[Records shown]
▽
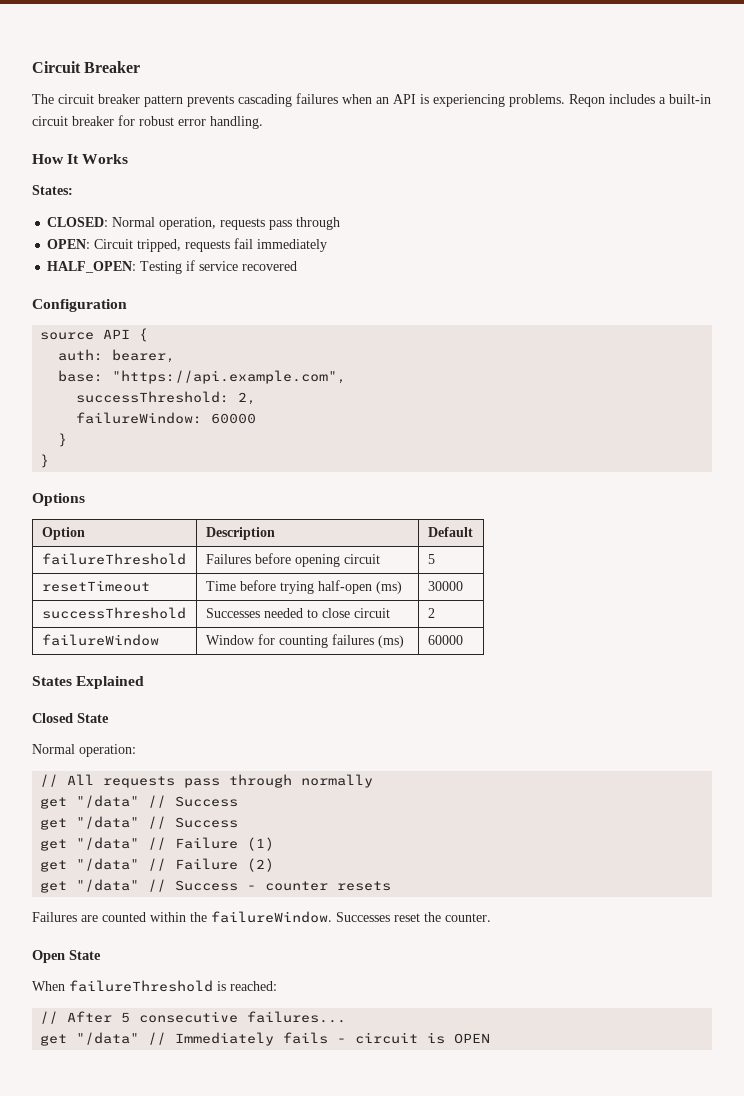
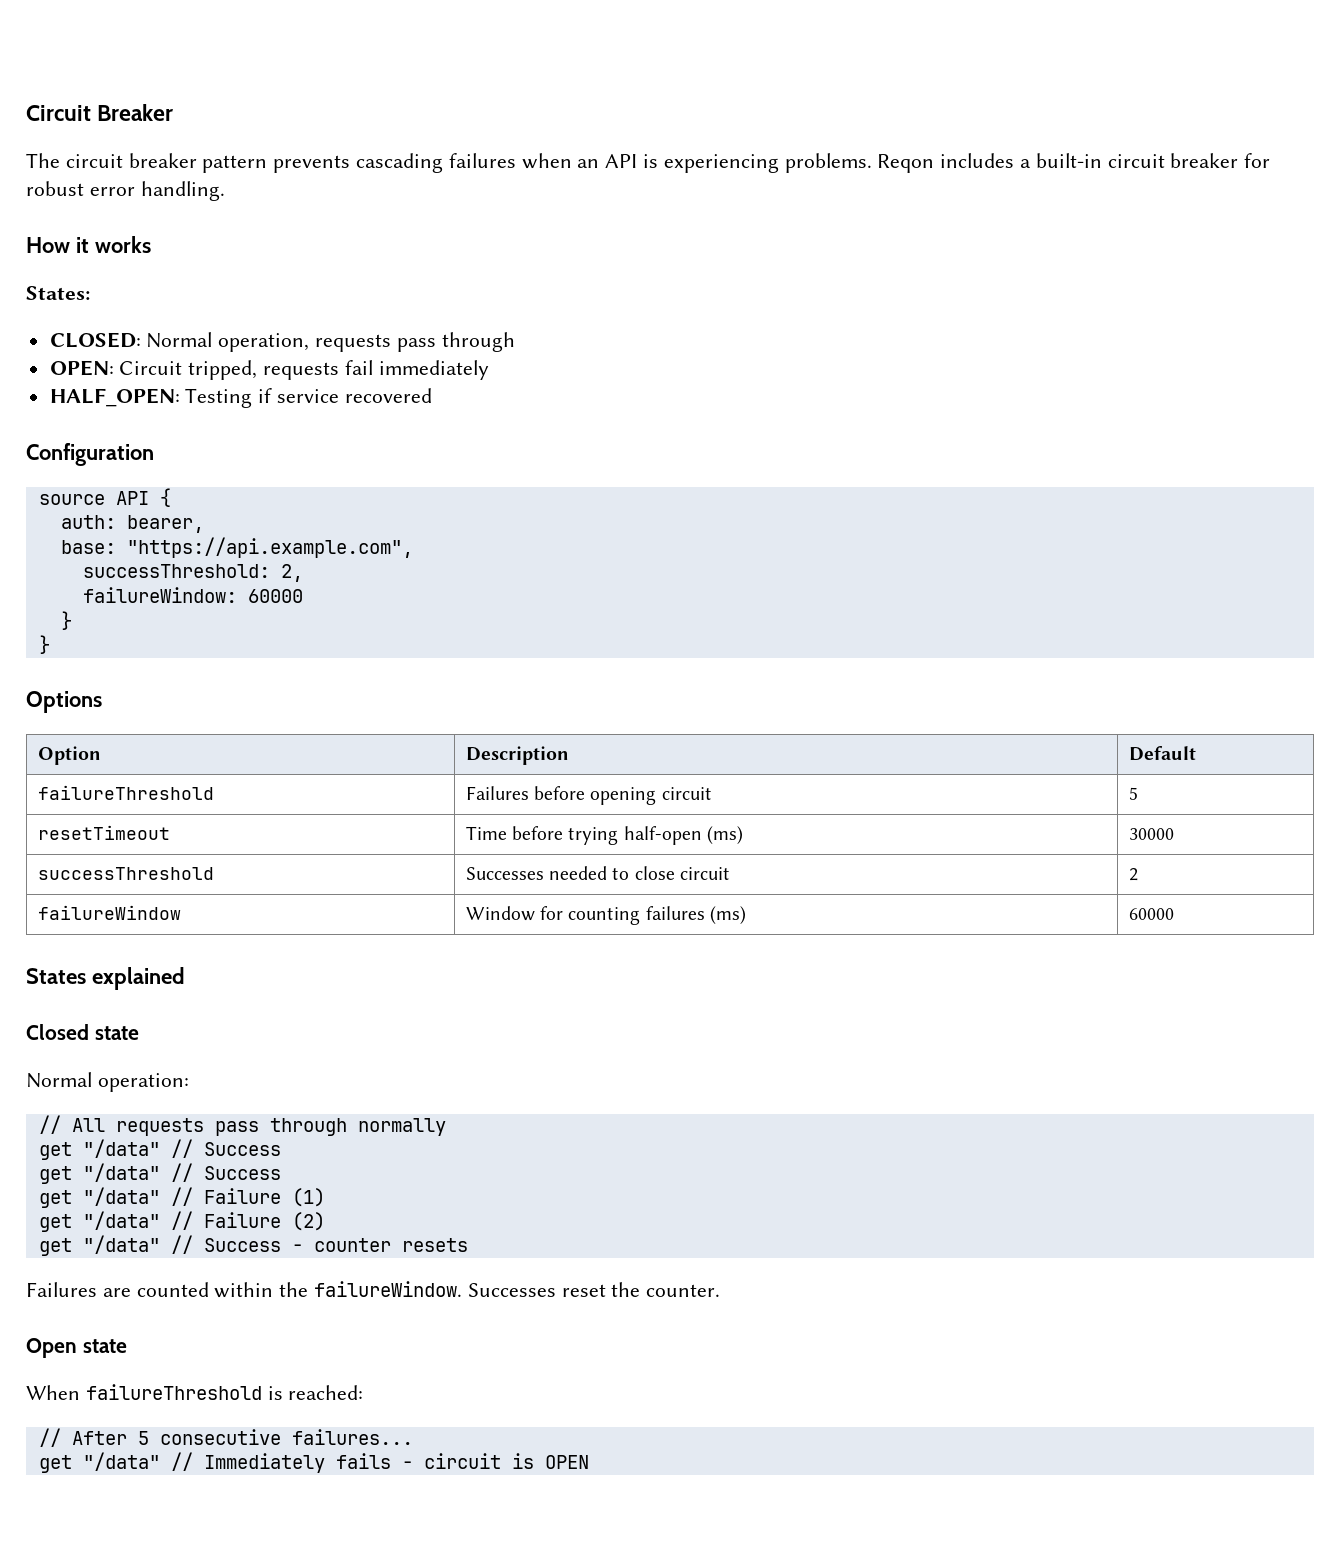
- How It Works
+ How it works
- States Explained
+ States explained
- Closed State
+ Closed state
- Open State
+ Open state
△
[Work task] Show all lines in the entries above where the string "States" appears.

[Response for this exercise]
- States Explained
+ States explained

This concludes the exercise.